Other regional powers have signaled a new attentiveness to the South China Sea disputes. In May, Australia’s defense minister spoke out against the militarization of the islands and affirmed his country’s interest in defending freedom of navigation. Japan may go further: the government of Shinzo Abe has been weighing proposals to patrol the South China Sea and has expanded cooperation—including military exercises—with the Philippines, and a Japanese warship may soon conduct drills with Vietnamese forces. Taiwan launched a diplomatic initiative to establish a framework for sharing resources in the disputed areas.

Even if China terminates its land-reclamation program as promised, the South China Sea will remain a volatile region due to the parties’ unwillingness to resolve their territorial and maritime disputes through either negotiation or arbitration. In particular, China’s nine-dash line, an ambiguous claim to most of the sea with little basis in contemporary maritime law, raises questions about the country’s ambitions. As both the Philippines and Vietnam have made progress in recent years to rationalize their South China Sea claims with UNCLOS, the question of whether China will move in that direction as well is critical for understanding its long-term intentions in the region. The long-standing clash of principles underlying U.S. and Chinese interpretations of the right to freedom of navigation will also continue to generate occasional crises.

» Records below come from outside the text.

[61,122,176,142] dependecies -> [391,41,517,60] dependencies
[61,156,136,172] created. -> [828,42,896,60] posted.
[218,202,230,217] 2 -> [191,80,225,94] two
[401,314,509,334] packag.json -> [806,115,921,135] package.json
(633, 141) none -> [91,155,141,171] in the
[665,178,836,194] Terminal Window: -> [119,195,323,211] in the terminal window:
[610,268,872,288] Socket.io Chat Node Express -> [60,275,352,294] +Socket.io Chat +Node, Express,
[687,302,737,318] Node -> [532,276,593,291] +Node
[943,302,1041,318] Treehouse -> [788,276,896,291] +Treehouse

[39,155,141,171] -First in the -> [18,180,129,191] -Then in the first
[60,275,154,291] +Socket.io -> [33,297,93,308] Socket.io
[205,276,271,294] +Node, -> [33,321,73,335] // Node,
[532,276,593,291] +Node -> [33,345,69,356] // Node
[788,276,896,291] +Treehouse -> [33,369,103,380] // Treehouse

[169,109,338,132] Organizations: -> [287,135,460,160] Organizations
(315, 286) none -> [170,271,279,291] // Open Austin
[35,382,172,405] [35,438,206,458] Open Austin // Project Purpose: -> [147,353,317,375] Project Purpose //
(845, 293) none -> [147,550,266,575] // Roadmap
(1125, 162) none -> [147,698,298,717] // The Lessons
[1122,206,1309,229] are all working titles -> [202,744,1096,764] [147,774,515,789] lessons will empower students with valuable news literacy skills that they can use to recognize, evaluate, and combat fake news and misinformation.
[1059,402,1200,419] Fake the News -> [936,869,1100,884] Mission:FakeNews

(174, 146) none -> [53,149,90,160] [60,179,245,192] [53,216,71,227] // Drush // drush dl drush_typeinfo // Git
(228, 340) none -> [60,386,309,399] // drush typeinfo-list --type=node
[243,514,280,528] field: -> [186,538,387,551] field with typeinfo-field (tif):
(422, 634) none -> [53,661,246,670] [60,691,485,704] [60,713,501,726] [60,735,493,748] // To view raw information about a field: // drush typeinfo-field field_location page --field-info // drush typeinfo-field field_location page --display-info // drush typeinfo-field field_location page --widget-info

With more freedom of navigation operations on the horizon, the pattern of Chinese responses to these perceived provocations will be a key indicator of the capacity for restraint in the U.S.-China relationship. Given this context, the tense maritime security environment in 2015 will continue to pose a significant challenge for crisis managers over the next year.

Xiaodon Liang is an Intern with the Political and Security Affairs group at the National Bureau of Asian Research (NBR). The views expressed are those of the author.